■ Task statement ■
Below this line is a listing that includes pictures. Copy exactly, and only, the lines from the one containing "text: 7 -> 3" through the one containing "font-style: italic ->"; the pictures do not go in the copy.

■ Record excerpts ■
[Start of section]
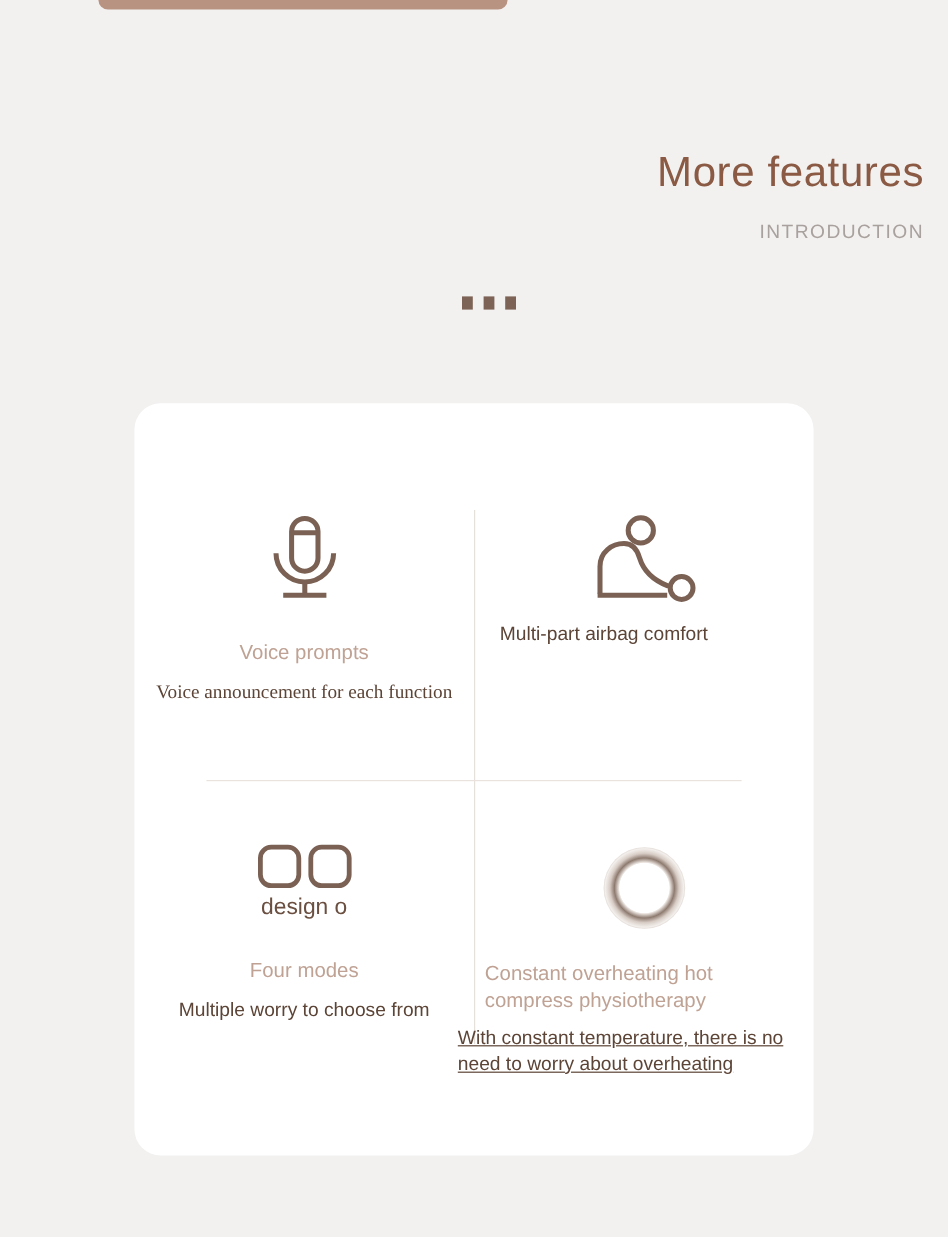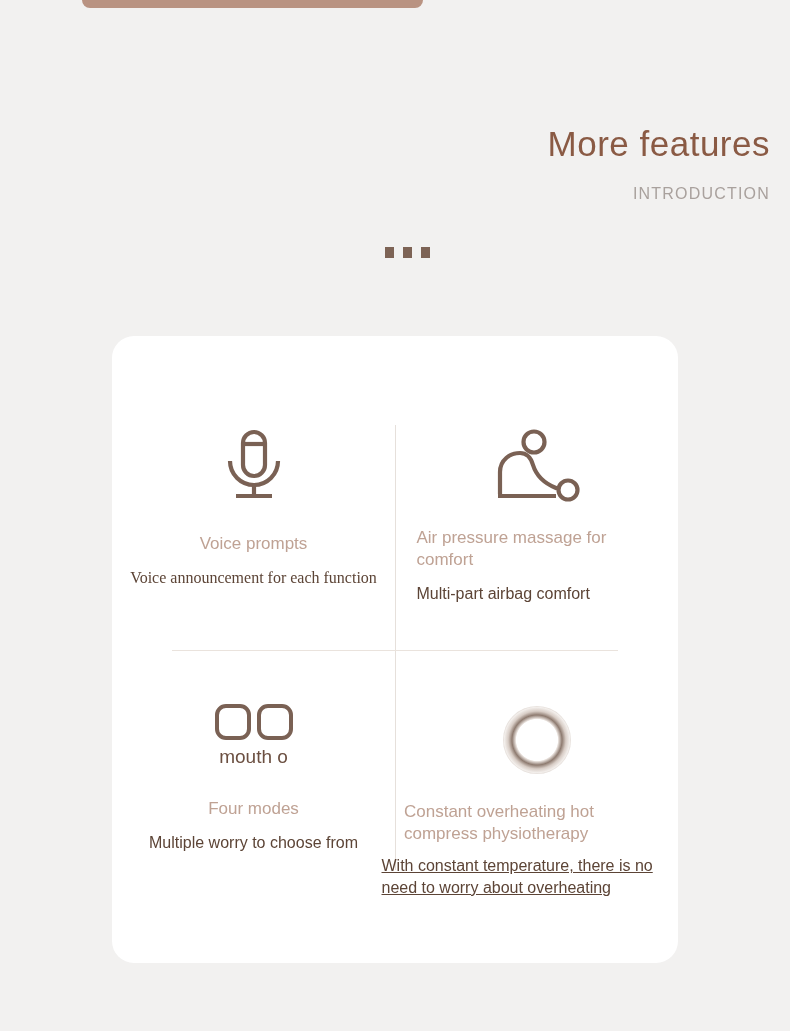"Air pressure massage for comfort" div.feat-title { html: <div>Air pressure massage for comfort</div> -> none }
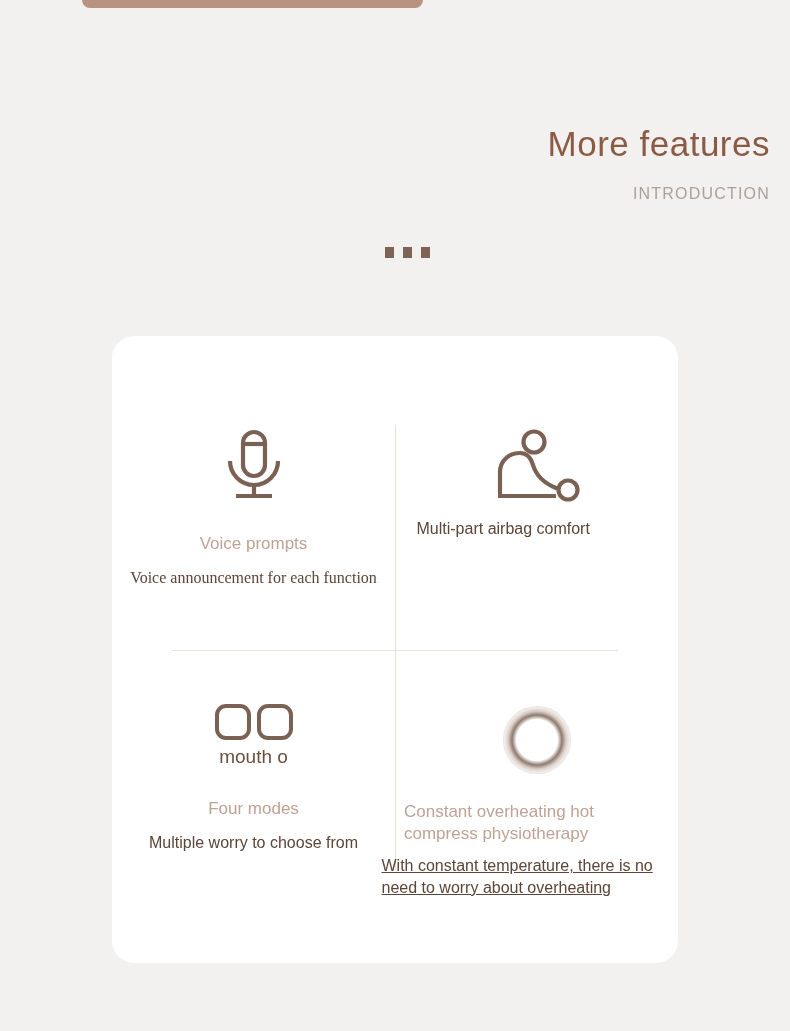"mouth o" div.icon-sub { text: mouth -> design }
[End of section]
[Start of section]
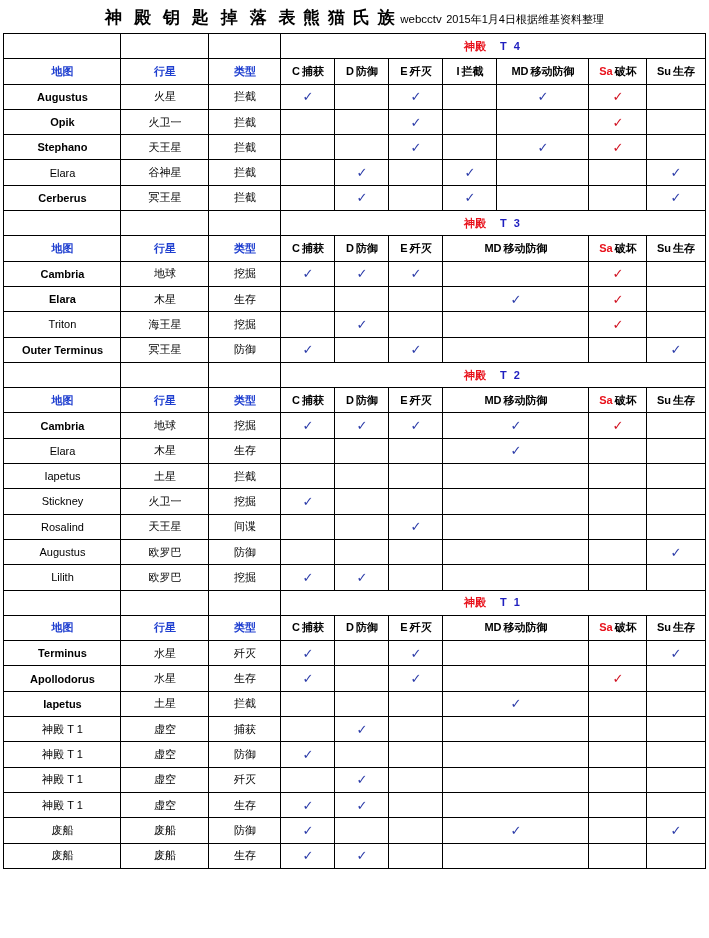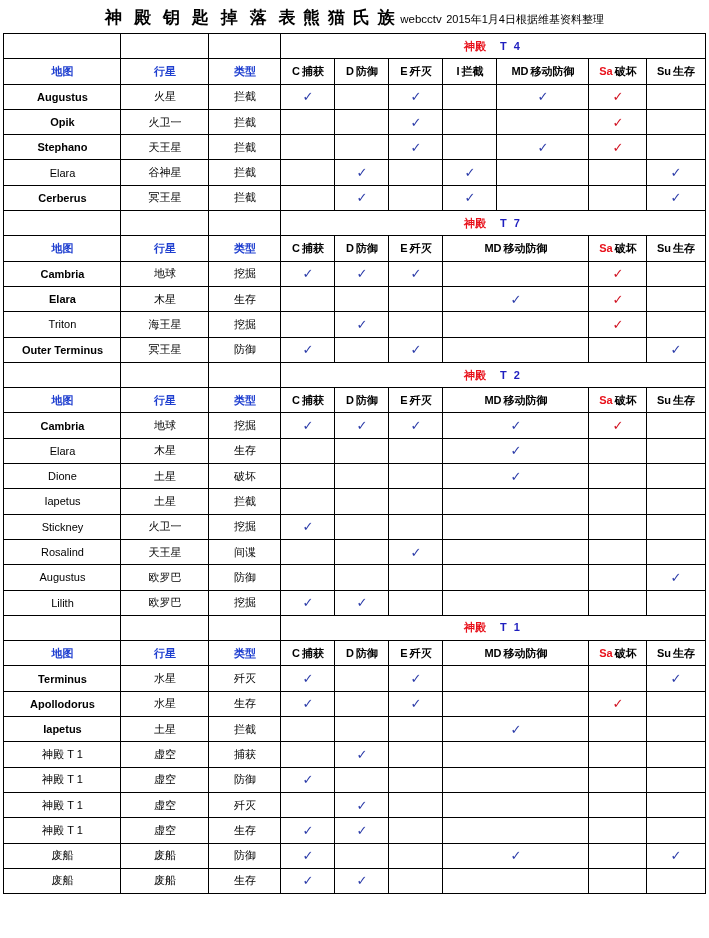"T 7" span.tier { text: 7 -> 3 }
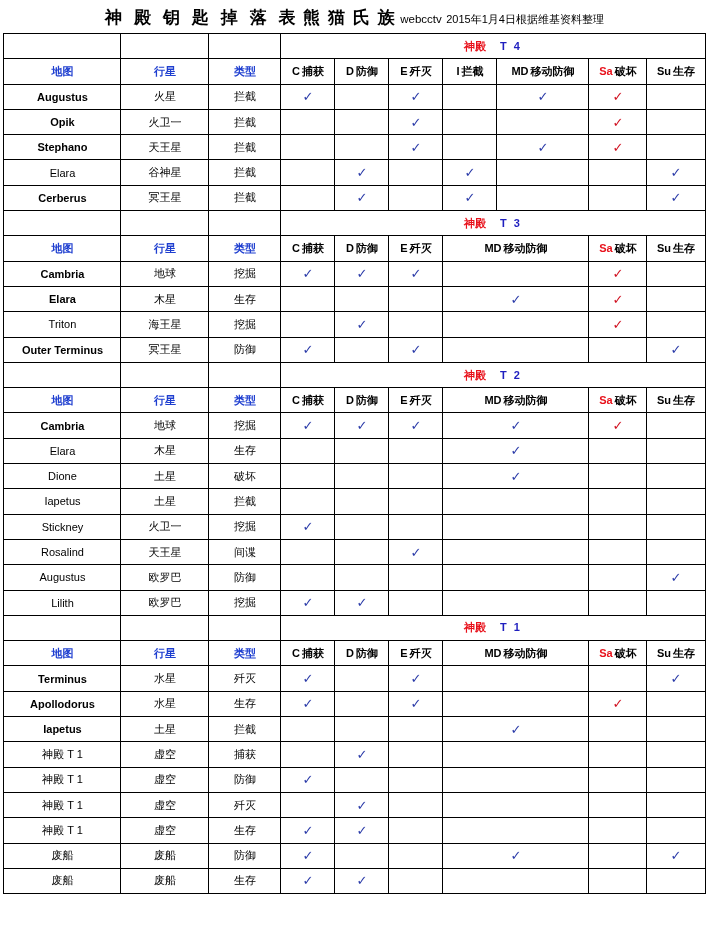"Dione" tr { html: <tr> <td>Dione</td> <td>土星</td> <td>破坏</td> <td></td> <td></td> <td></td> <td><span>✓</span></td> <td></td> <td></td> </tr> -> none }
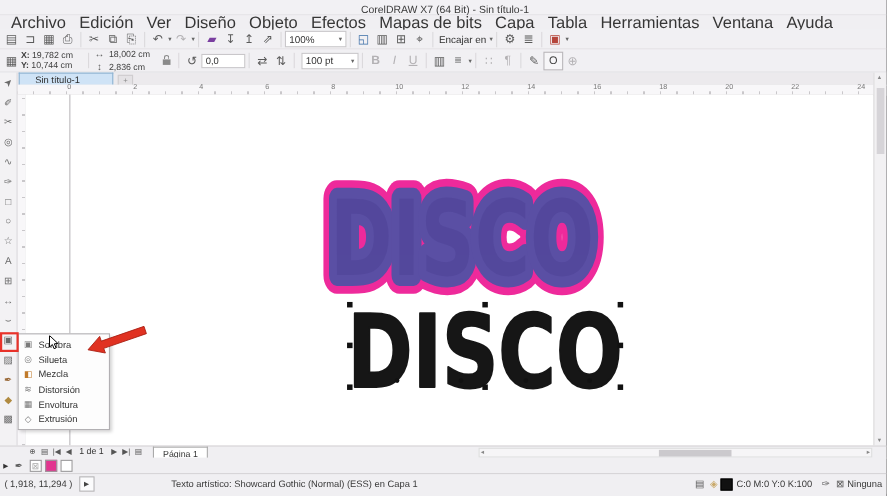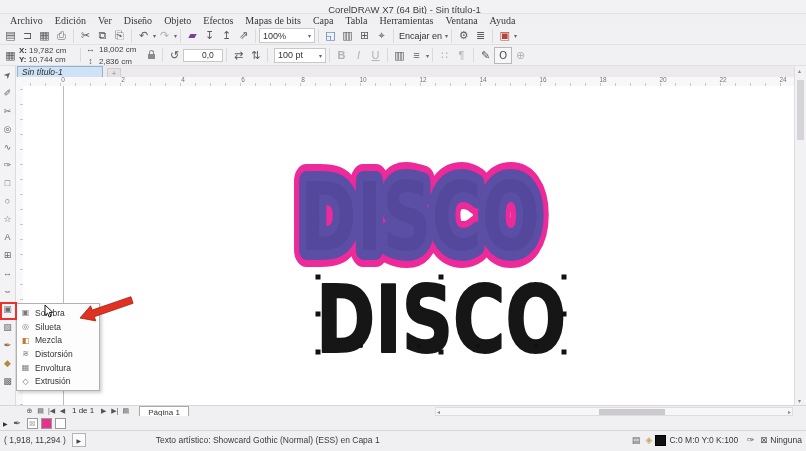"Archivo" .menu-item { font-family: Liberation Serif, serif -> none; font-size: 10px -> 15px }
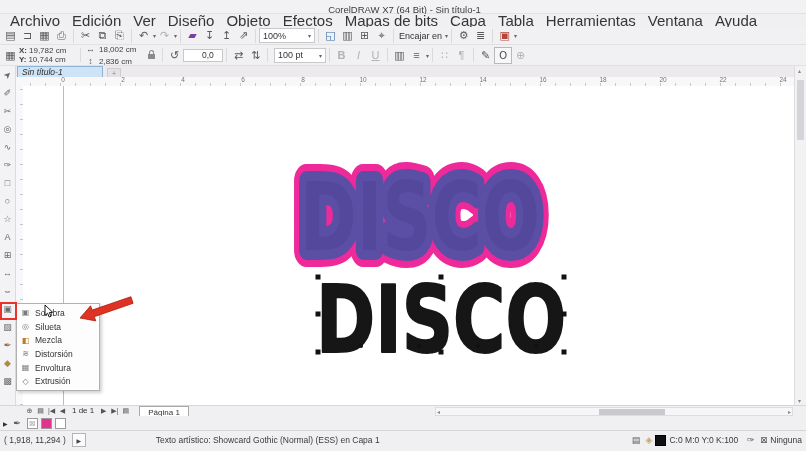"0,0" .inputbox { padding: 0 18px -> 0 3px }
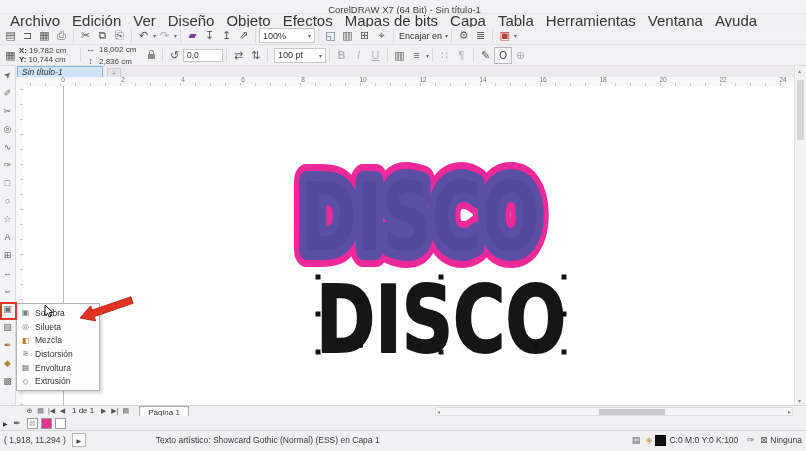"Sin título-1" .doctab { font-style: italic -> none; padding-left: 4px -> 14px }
[End of section]
■ Solution to this task ■
"T 7" span.tier { text: 7 -> 3 }
"Dione" tr { html: <tr> <td>Dione</td> <td>土星</td> <td>破坏</td> <td></td> <td></td> <td></td> <td><span>✓</span></td> <td></td> <td></td> </tr> -> none }
"Archivo" .menu-item { font-family: Liberation Serif, serif -> none; font-size: 10px -> 15px }
"0,0" .inputbox { padding: 0 18px -> 0 3px }
"Sin título-1" .doctab { font-style: italic -> none; padding-left: 4px -> 14px }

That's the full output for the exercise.